# Footing Rebar



## AlphaPilot (Aug 6, 2012)

Frost level is 30" or so here, I am planning a footing for a hollow concrete block retaining wall, was going to do 36" deep, Teeing out the top with a 16" wide top maybe 8" thick. Should I place lateral(vertical) rebar in the trench for added stability or just have horizontal rebar on the top 8" thick 16" wide base, with vertical rebar sticking up for my hollow concrete blocks to obtain extra stability? I don't seem to see anything in our 2005 IIRC discussing this.


----------



## Msradell (Sep 1, 2011)

I would definitely install vertical rebar, probably on 16"centers and then grout those cells full of concrete. Don't just stick rebar into the footer for the verticals, use "L" shaped pieces and tie them (with wire) onto the horizontals in the footing.


----------



## AlphaPilot (Aug 6, 2012)

@Msradell

What's the best method to suspend the horizontal rebar in the footing before pour?

Also, I understand the idea with the vertical L rebar having that L makes it so the rebar is much more stable...but what is a good way to float the top of my footing with the verticals every 16"? I picture forming the 16" wide footing top with 2x8, then using a scrap 2x4 to float across the top, sawing back and forth, but hitting those verticals and trying to get everything perfectly smooth/level for my first course of blocks....


----------



## Daniel Holzman (Mar 10, 2009)

The design of your footer depends on the design of the retaining wall. How tall is the wall? What is the height of soil you are retaining? Is the soil dry, moist, or potentially saturated? Do you plan to install drainage in the retaining wall?

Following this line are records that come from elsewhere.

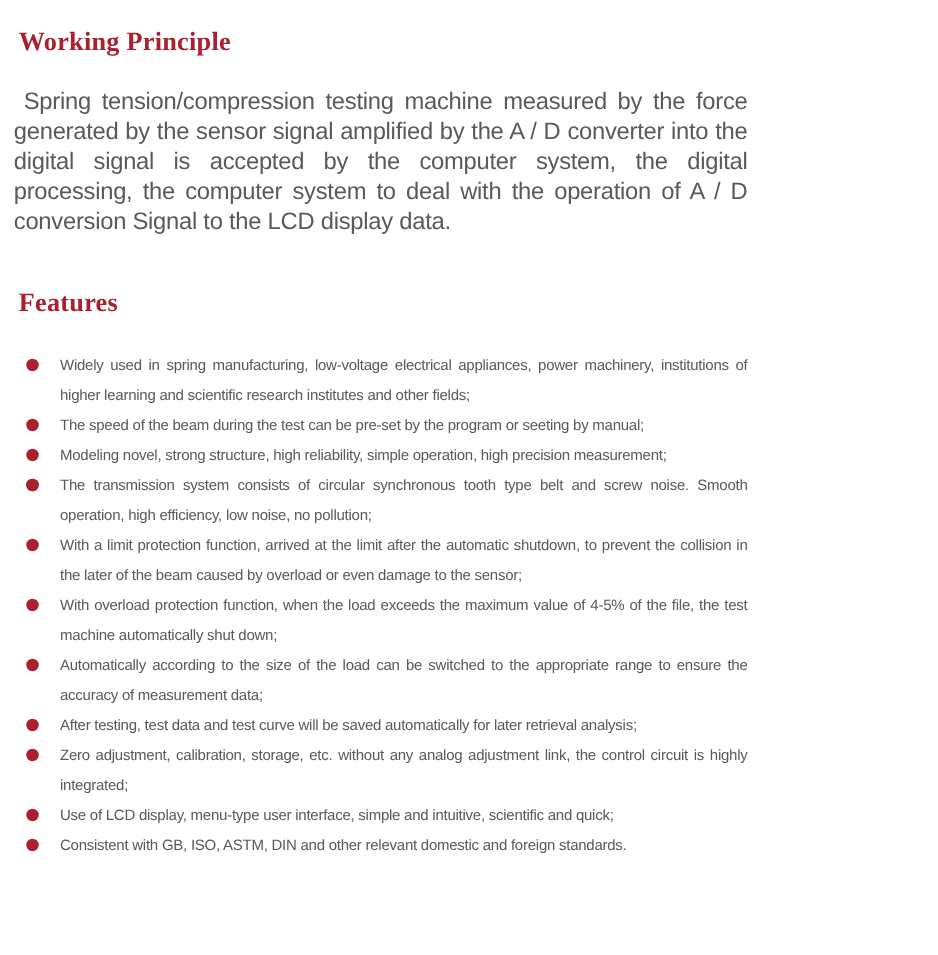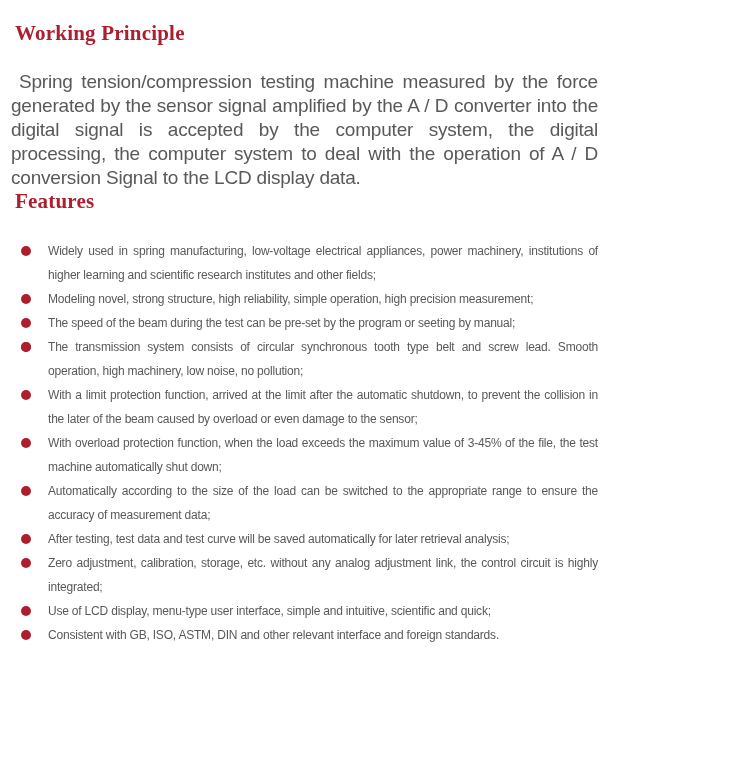--- a/index.html
+++ b/index.html
@@ -21,21 +21,21 @@
   h2.section-heading {
     font-family: "Liberation Serif", serif;
     font-weight: bold;
     font-size: 21px;
     line-height: 22px;
     color: var(--accent);
     margin: 0 0 0 15px;
     letter-spacing: 0.2px;
   }
   #working-principle-heading { padding-top: 22px; }
-  #features-heading { }
+  #features-heading { margin-top: 41px; }
 
   p.body-paragraph {
     color: var(--text);
     font-size: 19px;
     letter-spacing: -0.2px;
     line-height: 24px;
     text-align: justify;
     margin: 26px 10px 0 11px;
     text-indent: 8px;
   }
@@ -71,26 +71,26 @@
 <main class="page">
 
   <h2 class="section-heading" id="working-principle-heading">Working Principle</h2>
 
   <p class="body-paragraph">Spring tension/compression testing machine measured by the force generated by the sensor signal amplified by the A / D converter into the digital signal is accepted by the computer system, the digital processing, the computer system to deal with the operation of A / D conversion Signal to the LCD display data.</p>
 
   <h2 class="section-heading" id="features-heading">Features</h2>
 
   <ul class="features-list">
       <li><span class="bullet"></span><span>Widely used in spring manufacturing, low-voltage electrical appliances, power machinery, institutions of higher learning and scientific research institutes and other fields;</span></li>
+      <li><span class="bullet"></span><span>The speed of the beam during the test can be pre-set by the program or seeting by manual;</span></li>
       <li><span class="bullet"></span><span>Modeling novel, strong structure, high reliability, simple operation, high precision measurement;</span></li>
-      <li><span class="bullet"></span><span>The speed of the beam during the test can be pre-set by the program or seeting by manual;</span></li>
       <li><span class="bullet"></span></li>
-      <li><span class="bullet"></span><span>The transmission system consists of circular synchronous tooth type belt and screw lead. Smooth operation, high machinery, low noise, no pollution;</span></li>
+      <li><span class="bullet"></span><span>The transmission system consists of circular synchronous tooth type belt and screw noise. Smooth operation, high efficiency, low noise, no pollution;</span></li>
       <li><span class="bullet"></span><span>With a limit protection function, arrived at the limit after the automatic shutdown, to prevent the collision in the later of the beam caused by overload or even damage to the sensor;</span></li>
-      <li><span class="bullet"></span><span>With overload protection function, when the load exceeds the maximum value of 3-45% of the file, the test machine automatically shut down;</span></li>
+      <li><span class="bullet"></span><span>With overload protection function, when the load exceeds the maximum value of 4-5% of the file, the test machine automatically shut down;</span></li>
       <li><span class="bullet"></span><span>Automatically according to the size of the load can be switched to the appropriate range to ensure the accuracy of measurement data;</span></li>
       <li><span class="bullet"></span><span>After testing, test data and test curve will be saved automatically for later retrieval analysis;</span></li>
       <li><span class="bullet"></span><span>Zero adjustment, calibration, storage, etc. without any analog adjustment link, the control circuit is highly integrated;</span></li>
       <li><span class="bullet"></span><span>Use of LCD display, menu-type user interface, simple and intuitive, scientific and quick;</span></li>
-      <li><span class="bullet"></span><span>Consistent with GB, ISO, ASTM, DIN and other relevant interface and foreign standards.</span></li>
+      <li><span class="bullet"></span><span>Consistent with GB, ISO, ASTM, DIN and other relevant domestic and foreign standards.</span></li>
     </ul>
 
 </main>
 
 </body></html>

You may want to consider a segmental concrete block retaining wall. If the soil is adequately strong, you may not need any footer at all, which may make the segmental wall less expensive and faster to install than a concrete block wall.

A retaining wall needs to be designed as a total system, it is not possible to discuss the footer design without understanding the rest of the wall.


----------



## ddawg16 (Aug 15, 2011)

I agree with DH.

The way it is done here.....dig trench....nothing wrong with 36"....

Lay down at least 2-4 #4 rebars......one set about 2" from the bottom...second set up about 12"..

Install vert rebar consistent with the block spacing.

Pour concrete to about 16" thick.

Let dry.....

Now do your cinder block wall

The vert rebar goes up inside the blocks....about every 3 rows you run a horz rebar. (they make blocks with the hole for the rebar.

When it's all done...pour concrete down the holes of the block where the vert rebar is

Cap


----------



## AlphaPilot (Aug 6, 2012)

The wall will be roughly 25' long. The first 10' from the house will be maybe 8' tall, after that 10' I will begin stepping the wall down, with the farthest point out being 3' tall or so. Being cinder blocks, this will look kind of choppy, but represent something like a staircase for looks as I take each course lower and lower.

The soil will match the retaining wall height or be just a bit less. It is just clay, but in the spring it could definitely be wet. Shouldn't be saturated though is it will drain off.

I have considered a multi-tier wall system, but I want to build a deck along this area and a straight wall will work better for the patio underneath the deck.


----------



## Daniel Holzman (Mar 10, 2009)

You need a carefully thought out design for an eight foot tall wall with full earth retention. I DO NOT recommend a hollow concrete block wall for such a high structure, the bending forces on the wall exerted by the retained soil will be large, probably much too high for a single wythe concrete block wall to resist, regardless of how much steel you put in the block.

You need to discuss this project with your local building inspector, where I live any retaining wall higher than 4 feet tall requires a professional engineer stamp. This is to protect the homeowner against wall failure, which can be sudden and very dangerous.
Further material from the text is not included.